4つの弦のうち内側に位置する2本であるため、外側にある第I線・第IV線に比べると若干演奏しにくくなります。
(とはいえ、アレンジの際に気にするほどではありません。)
一方、第I線・第IV線に比べて落ち着いた印象のサウンドを持っていることから、そのような音色を求める場合は有効活用するのも手です。
■ 第Ⅳ線(G線)
ヴァイオリンの最低音域を担当し、第I線とは反対の外側に位置する弦になります。
4つの弦の中で最も太く、そのサウンドも力強い印象のものとなっています。
基本的には第III線以上では演奏不可能な低音域を中心に用いますが、あえて第IV線のハイポジションで高音を演奏すると、まるで男性歌手の高音域のような独特の緊張感をもつサウンドを得ることもできます。

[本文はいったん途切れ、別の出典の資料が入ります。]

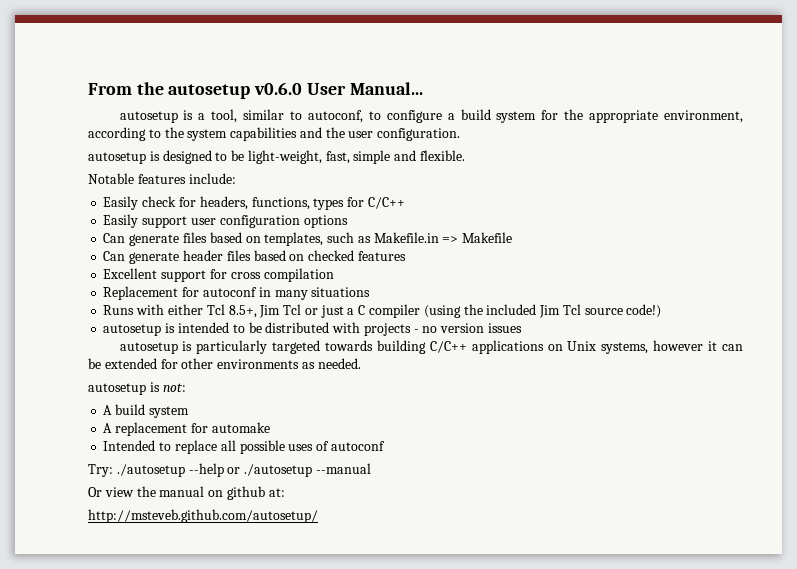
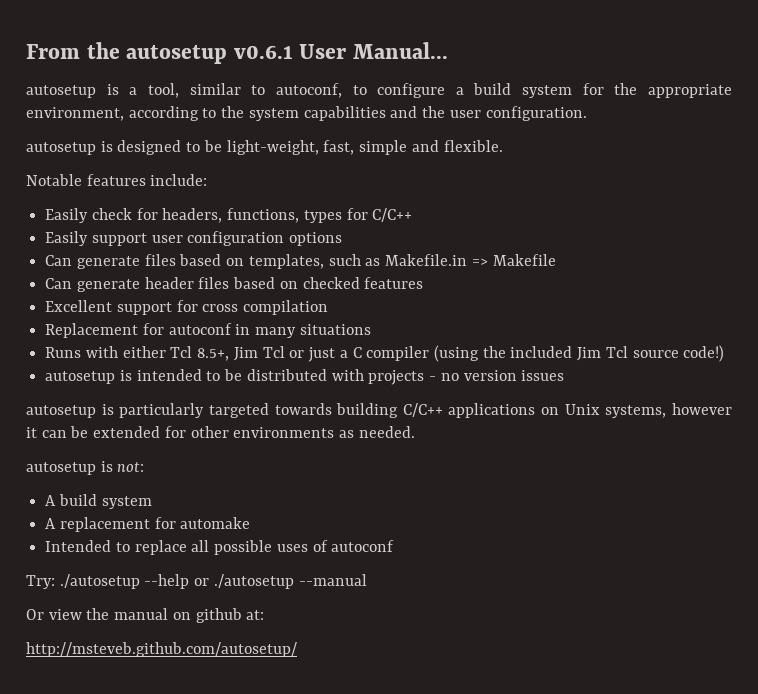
[254,82,303,95] v0.6.0 -> [233,45,293,59] v0.6.1

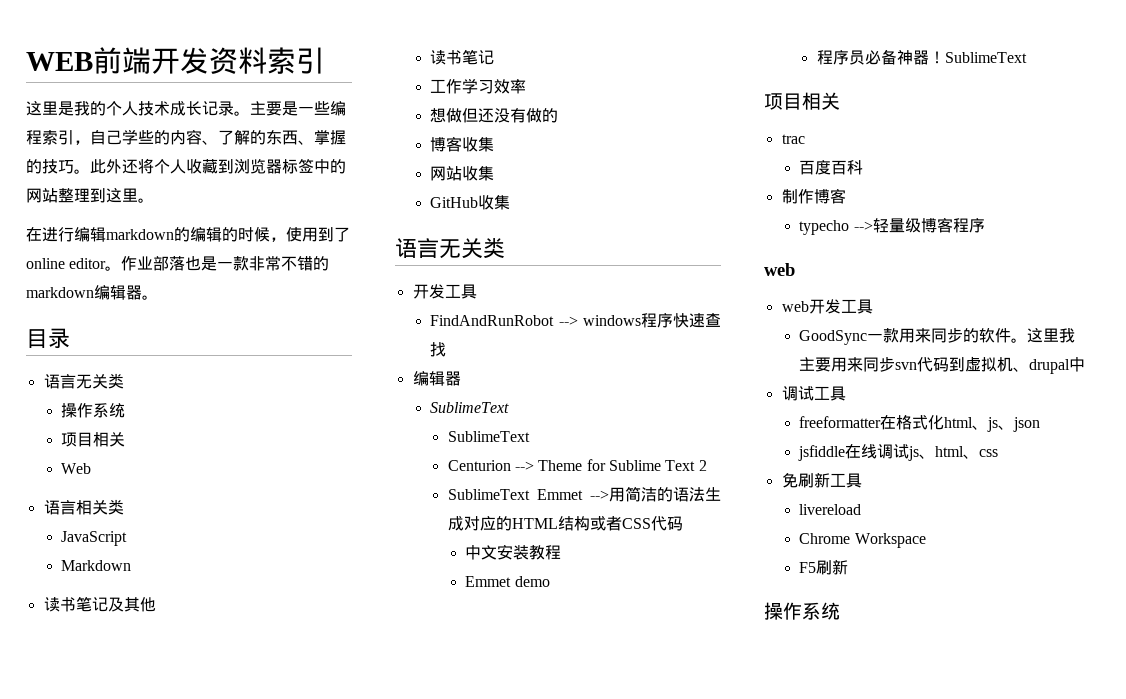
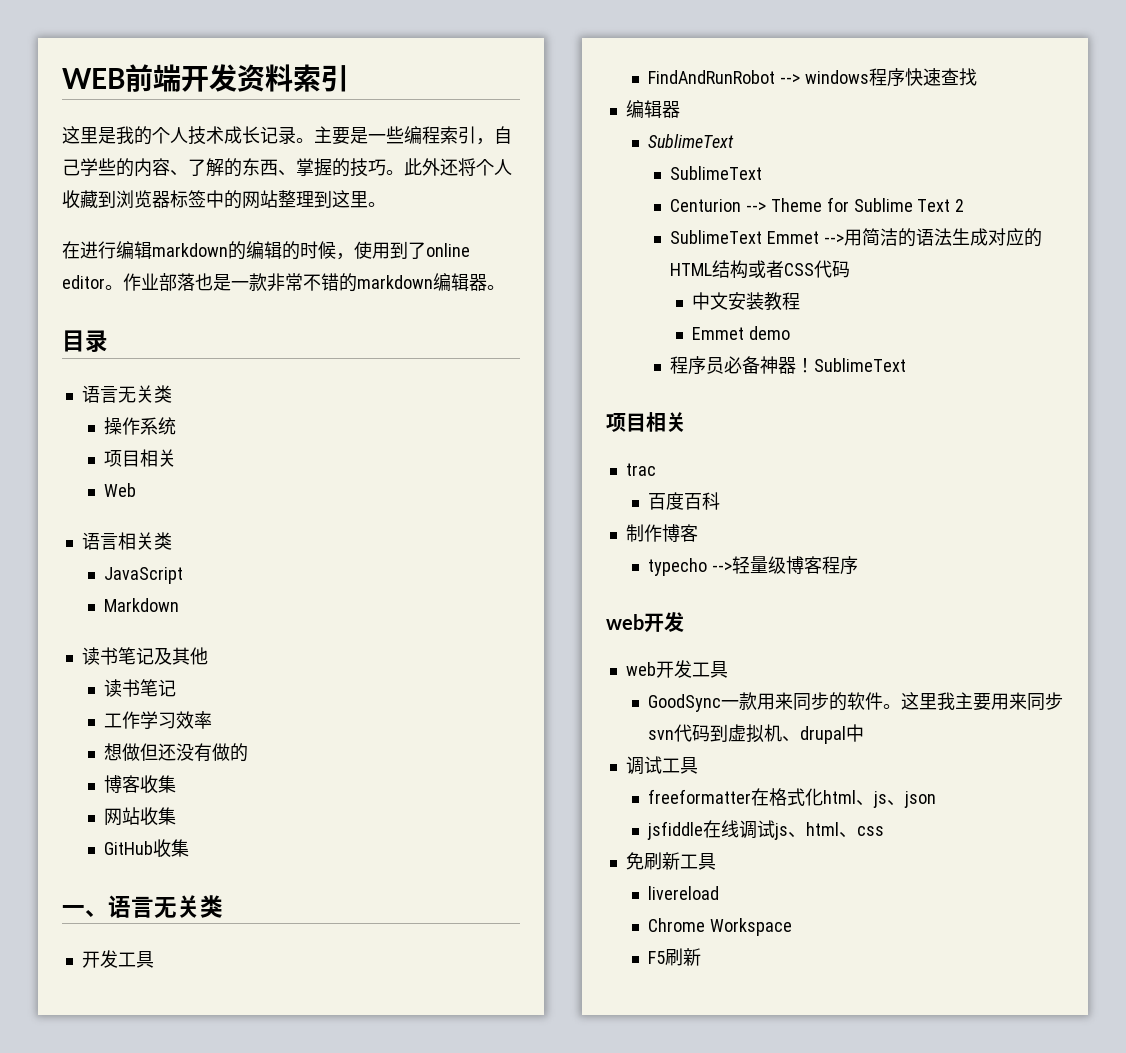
(511, 202) none -> [62,905,108,917] 一、
(795, 269) none -> [644,612,684,632] 开发
[764,602,840,620] // 操作系统 -> (701, 957) none

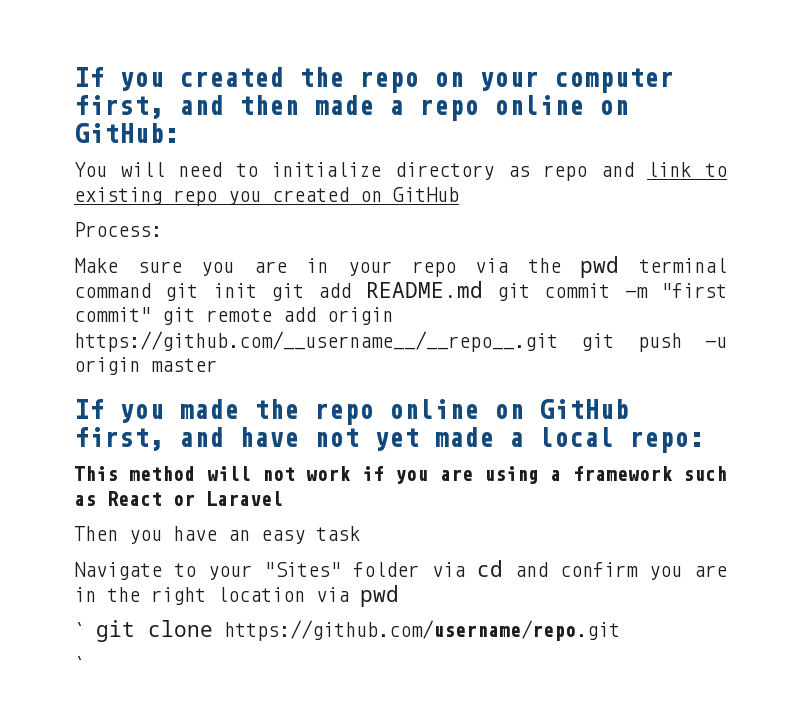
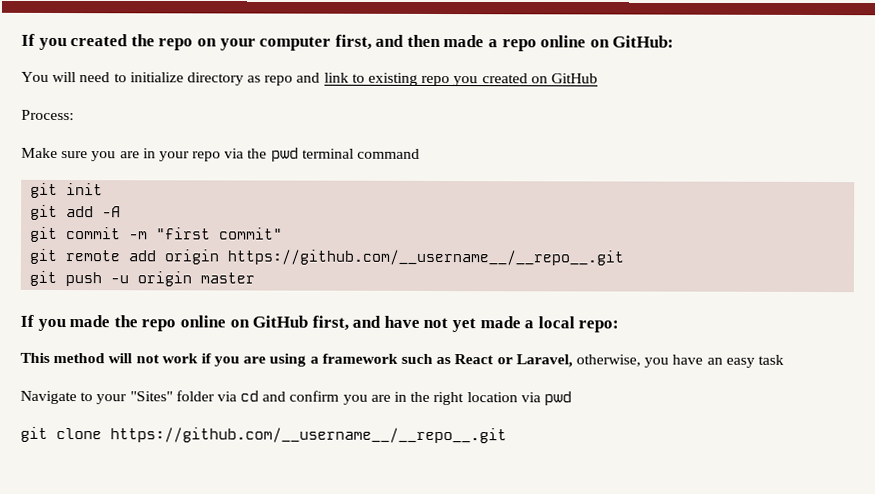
(151, 290) none -> (421, 153) //
(257, 290) none -> (104, 189) //
[365,281,483,298] README.md -> [102,206,122,218] -A //
(151, 314) none -> (284, 233) //
(558, 341) none -> (625, 257) //
[206,491,283,506] [74,526,118,541] Laravel // Then -> [515,354,641,368] Laravel, otherwise,
[74,622,85,637] ` -> (572, 398) none
[224,620,620,641] [74,656,85,671] https://github.com/username/repo.git // ` -> [110,427,507,444] https://github.com/__username__/__repo__.git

J.S.バッハの『G線上のアリア』など、わざわざこの弦を使って高音域を演奏するよう指定されている楽曲、フレーズもあるほどです。
得意なフレーズ、苦手なフレーズ
最後に、ヴァイオリンの得意なフレーズと苦手なフレーズについて解説していきます。
得意なフレーズ
弦楽器全般の傾向として、苦手なフレーズはこれといってありません。
歌うような叙情的なメロディも、細かい高速のフレーズも、リズムの刻みも、なんでもそつなくこなすことができます。
とくに音程の跳躍に関してはズバ抜けて得意です。
4つの弦を使って演奏するという特性上、弦を変えるだけで簡単に跳躍できてしまうからです。
例えばピアノなどの鍵盤楽器では、大きな跳躍が伴うフレーズを演奏する場合には距離の離れた鍵盤に素早く移動しなければなりません。
しかしヴァイオリンでは、跳躍する音程の幅が必ずしも移動の距離に比例しないのです。
代わりに、「ポジション」の移動には意識を向けておく必要があります。
必然的に、大きなポジション移動が伴うフレーズは難易度が上がります。
オーケストレーションをする際にそこまで神経質に考えなくても大丈夫な場合も多いですが、どの弦のどのポジションでどの音が演奏できるかを知っておくだけでも、演奏しやすいフレーズを作ることができます。
苦手なフレーズ
ストリングスセクションでは、1つのパートを複数人で演奏するのが当たり前。
それゆえ注意が必要な奏法があります。
それがトリル奏法です。
弦楽器自体トリルは全く苦手ではないので使用をためらう必要はありませんが、1点だけ気をつけないといけないことがあります。
それは、音がぼやけるということ。
複数人の奏者が同時にトリルを行うと、それぞれのタイミングが微妙にずれて明瞭なトリルが得られません。
結果的に2音が同時になっているような聞こえ方になるため、その点だけ注意しておきましょう。
まとめ
というわけで、ヴァイオリンについて詳しく解説しました。
その誕生から500年以上も、オーケストラの主役として活躍してきたこの楽器。
オーケストレーションを施す際にもっとも向き合う機会も多い楽器となりますので、その特徴について十分に理解を深めておいてくださいね!